BEGIN THE DATA

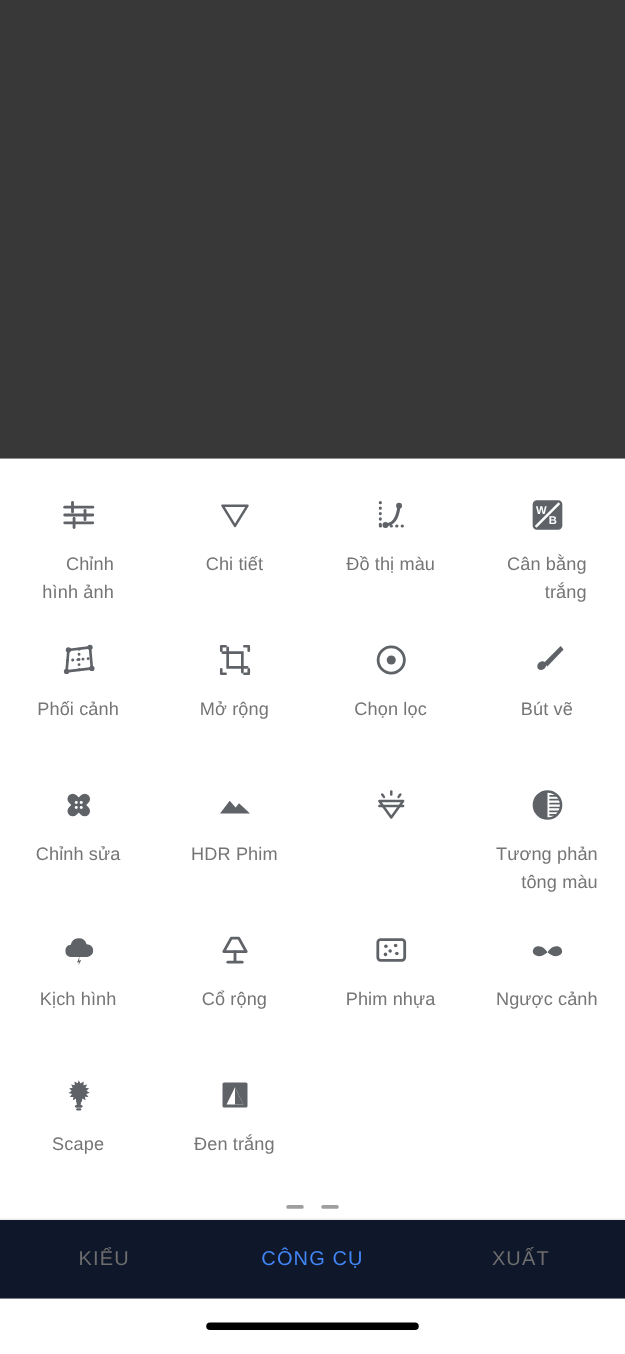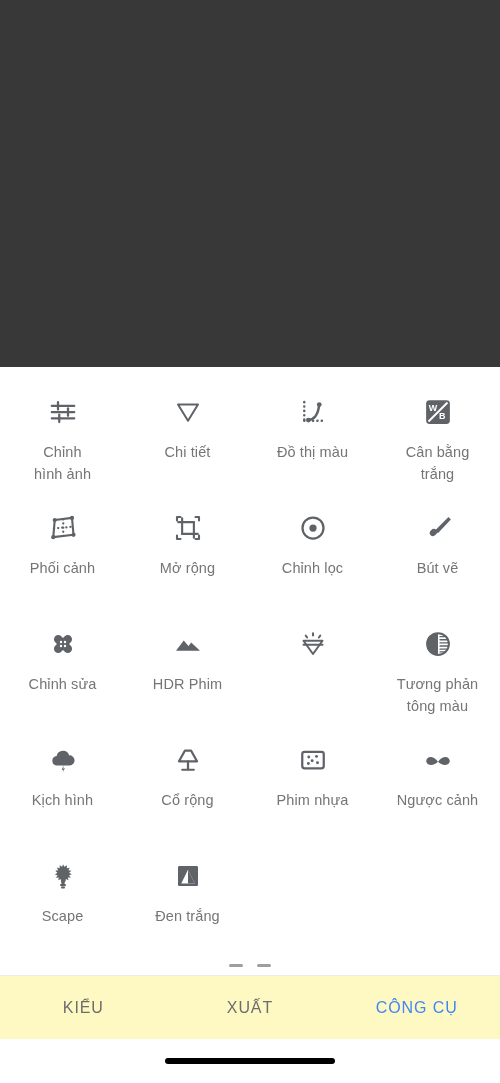--- a/index.html
+++ b/index.html
@@ -64,7 +64,7 @@
     font-size: 14.5px;
     line-height: 22px;
     color: #757575;
-    text-align: center;
+    text-align: right;
     max-width: 112px;
     letter-spacing: 0.1px;
   }

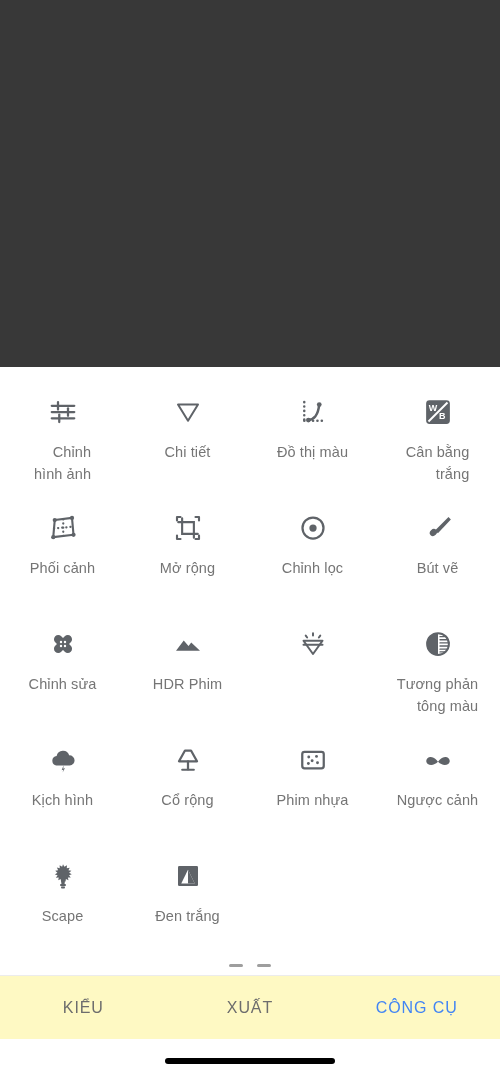--- a/index.html
+++ b/index.html
@@ -223,7 +223,7 @@
             <circle cx="12" cy="12" r="2.9" fill="currentColor" stroke="none"></circle>
           </svg>
         </span>
-        <span class="tool-label">Chỉnh lọc</span>
+        <span class="tool-label">Chọn lọc</span>
       </div>
 
       <div class="tool-cell">

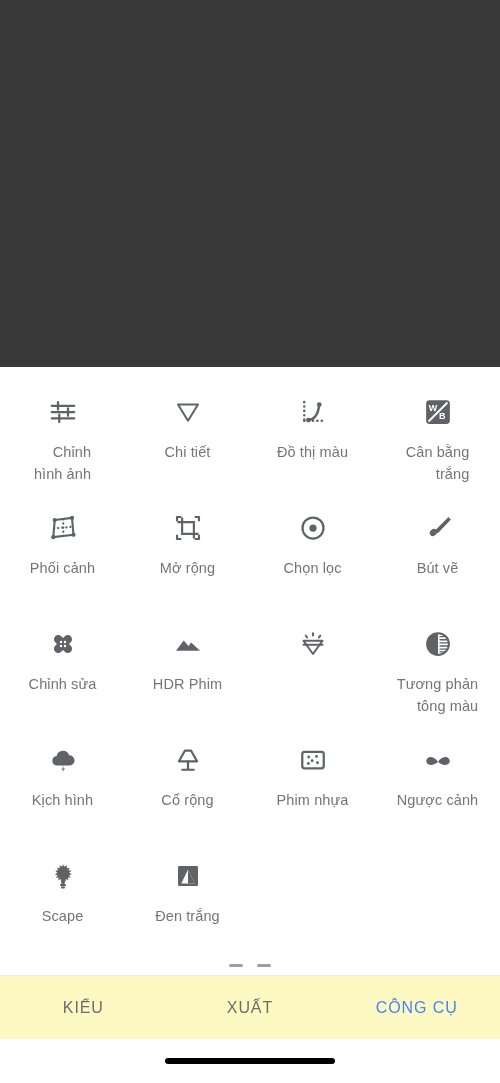--- a/index.html
+++ b/index.html
@@ -95,7 +95,7 @@
     display: grid;
     grid-template-columns: repeat(3, 1fr);
     align-items: center;
-    background: #fef9c3;
+    background: #0f172a;
   }
   .tab {
     text-align: center;

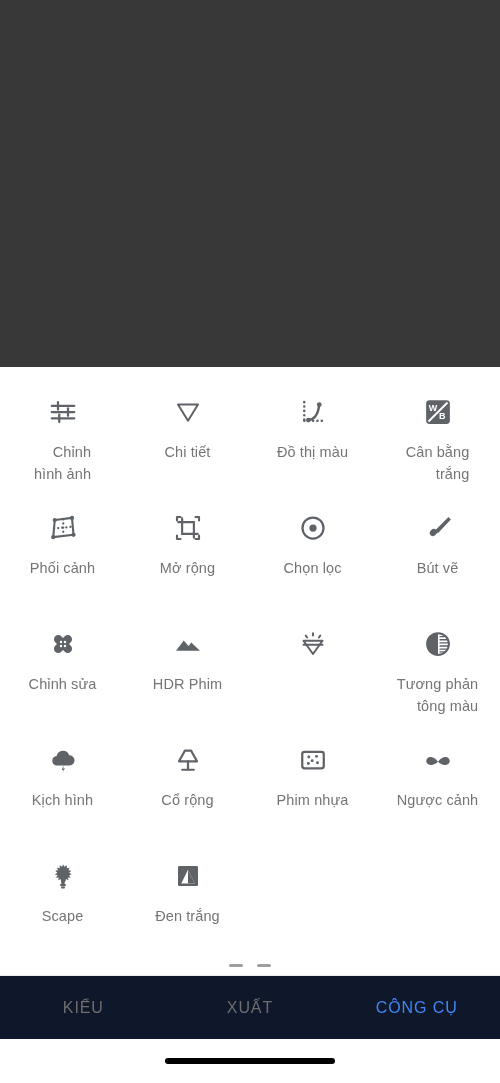--- a/index.html
+++ b/index.html
@@ -373,8 +373,8 @@
 
   <div class="tabbar">
     <div class="tab">KIỂU</div>
+    <div class="tab active">CÔNG CỤ</div>
     <div class="tab">XUẤT</div>
-    <div class="tab active">CÔNG CỤ</div>
   </div>
 
   <div class="gesture-area">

END THE DATA

§ **TASK**
In the answer, give only the lines from the one containing "align-items: center;" through the end of the records above, each reproduced exactly. Include no pictures.

§ **TASK RESULT**
     align-items: center;
-    background: #fef9c3;
+    background: #0f172a;
   }
   .tab {
     text-align: center;

--- a/index.html
+++ b/index.html
@@ -373,8 +373,8 @@
 
   <div class="tabbar">
     <div class="tab">KIỂU</div>
+    <div class="tab active">CÔNG CỤ</div>
     <div class="tab">XUẤT</div>
-    <div class="tab active">CÔNG CỤ</div>
   </div>
 
   <div class="gesture-area">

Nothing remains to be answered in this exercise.